いきなり海洋ごみ問題に挑戦するといっても何か準備をしていたわけではありません。
NPO設立に必要だった10人の立ち上げメンバーは、名前だけのような人がほとんどで実質1人でスタートしました。
起業したはいいものの、どうやって収入を確保するかは決まっていませんでした。とにかく「The Ocean Clean Upのような前衛的な何かを始めたくて起業した」という感じだったのです。
私は「日本でThe Ocean Clean Upのような活動ができるところはどこだろう」とネットで調べるところから始めました。
その結果、回収海洋ごみの処理システムがある香川県が候補に上がってきました。
そこから海上活動のために香川県の漁協に電話をすることにしました。
何件か断られながらも、小豆島の漁協の組合長と出会い、一緒に海洋ごみ問題解決に向けて協力していただけることになりました。
その時の心境は「よし、やってやるぞ!!」と思っていました。
ただ実際は……稼ぐ見込みがないのでNPOを立ち上げたはいいものの、NPOの資金調達もよくわからず、2年くらいは自己資金を切り崩しながら、NPOの稼ぎ方や運営を学んでいました。
結局、起業して2年間でやったことはビーチクリーンや学校での出前授業でThe Ocean Clean Upのような活動とは程遠い状態でした。

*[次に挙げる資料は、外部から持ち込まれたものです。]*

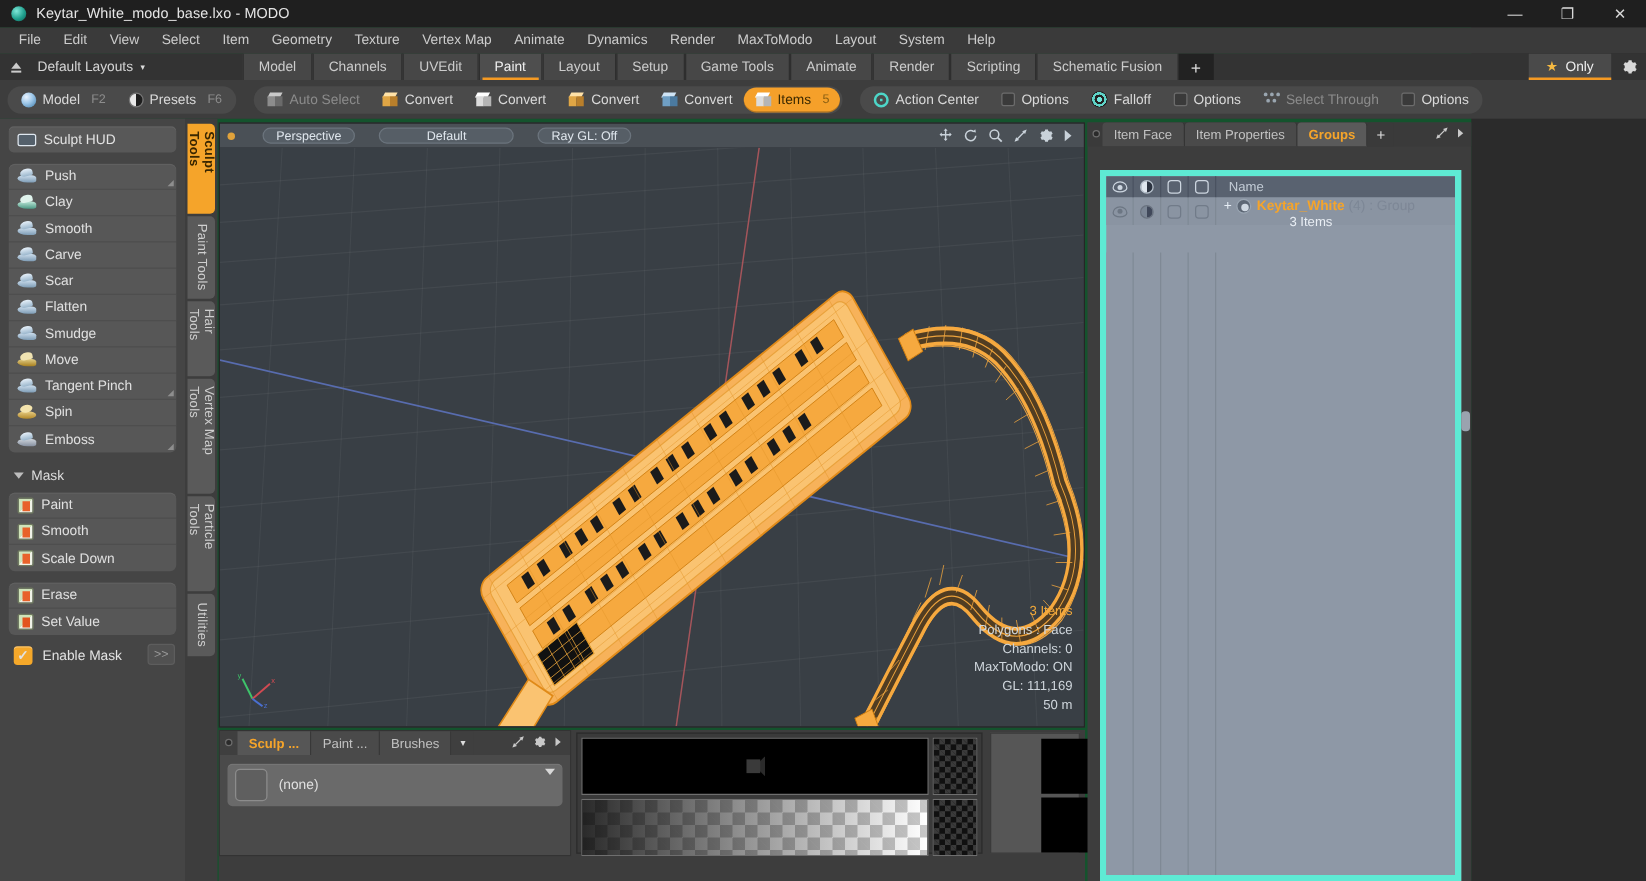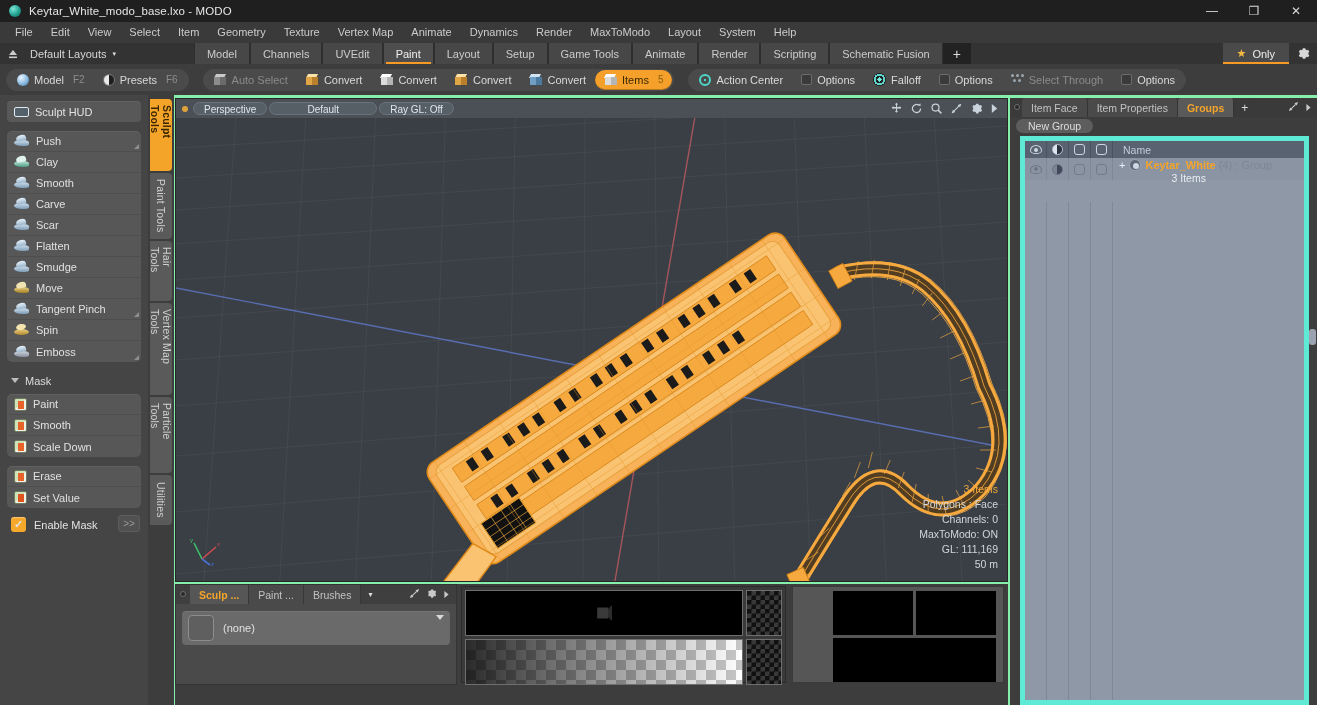"Keytar_White_modo_base.lxo - MODO" .app { background: #86efac -> #14532d; width: 1317px -> 1177px }
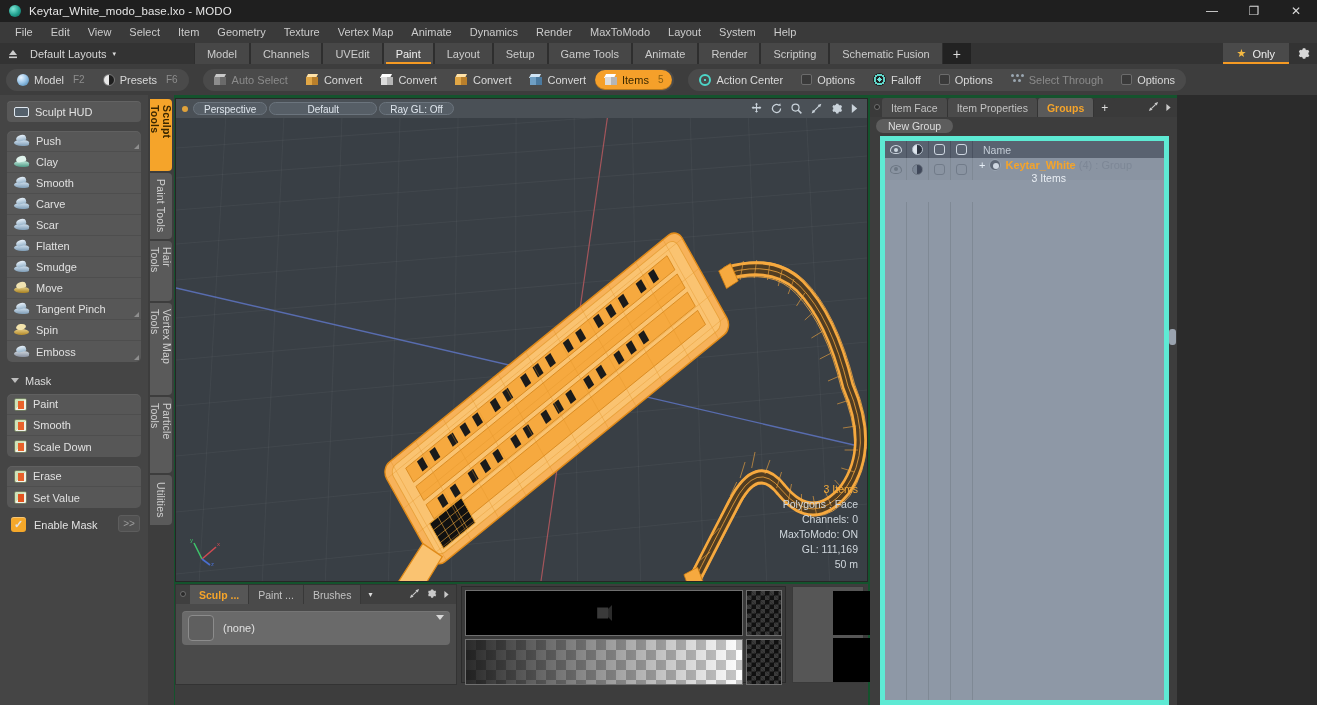"Perspective" .viewhdr { gap: 2px -> 19px }
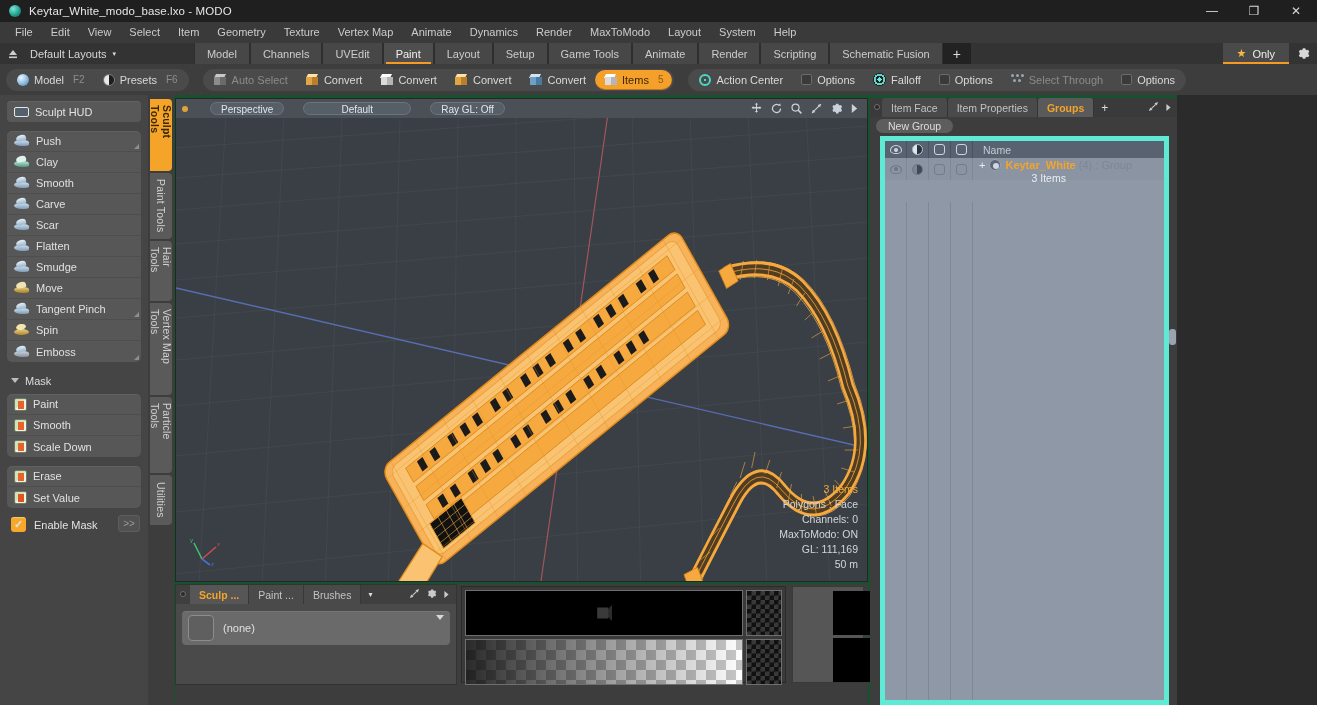"New Group" div.newgroupbar { html: <div> <span>New Group</span> </div> -> none }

0からThe Ocean Clean Up に近づいていく
小豆島のオフィスは空き家。
小豆島に引っ越してきて、最初の晩御飯は近所の人にもらったきゅうり1本とトマト1個を食べただけでした。
当初、ビーチクリーンと学校での出前授業で地元関係者との信頼関係を築くことしかできず、助成金も一件も採択されず、ボツになった申請書の山ができただけでした。
無計画にも程がある……。
3年目にして、The Ocean Clean Upの活動に全く近づけていない現状から「流石にこれは続けていけないな」と思い、1年で何も変えられなかったら辞めようと、もっとがむしゃらにやる覚悟を決めました。
応募できる助成金は全て応募し、ようやくLUSH JAPANの助成金に採択され、クラウドファンディングもやって、団体の船や車を購入しました。
2年間のビーチクリーン活動から海洋ごみが溜まる海岸と溜まらない海岸があることに気づき、溜まる海岸の前にThe Ocean Clean Upのような回収装置を置いたら海上の海洋ごみの大量回収ができると構想を練り始めました。
事実として海岸に打ち上がっているごみよりも海上・海中に放置されている海洋ごみの方が約3倍以上多いため、この回収技術を確立できたら今まで放置されていた海洋ごみの回収量を上げることができる希望の技術になると考え、漁師さんに弟子入りし漁具の修理方法を学び、The Ocean Clean Upにコンタクトしたり、大学に問い合わせたりしながら回収装置製作を開始しました。
漁師さんに頭を下げ続け、何とか回収装置を実証実験できるところまでいきましたが、3回失敗しました。
仮説や設計が未熟でも、実績もない私たちは挑戦の姿勢を見せることで、ちょっとずつ信頼を獲得していくしかなかったのです。
心が折れては立ち上がりを繰り返し、改善しながら、少しずつ仲間を増やしていきました。
4回目にしてようやく小さな成功をする
そして、4回目にしてようやく約1.5Kgの回収に成功しました。
喜びも束の間、すぐにメンターに報告すると「今のままだと何もできずに失敗するよ」と厳しくも優しい言葉を頂き、再び絶望期に入りました。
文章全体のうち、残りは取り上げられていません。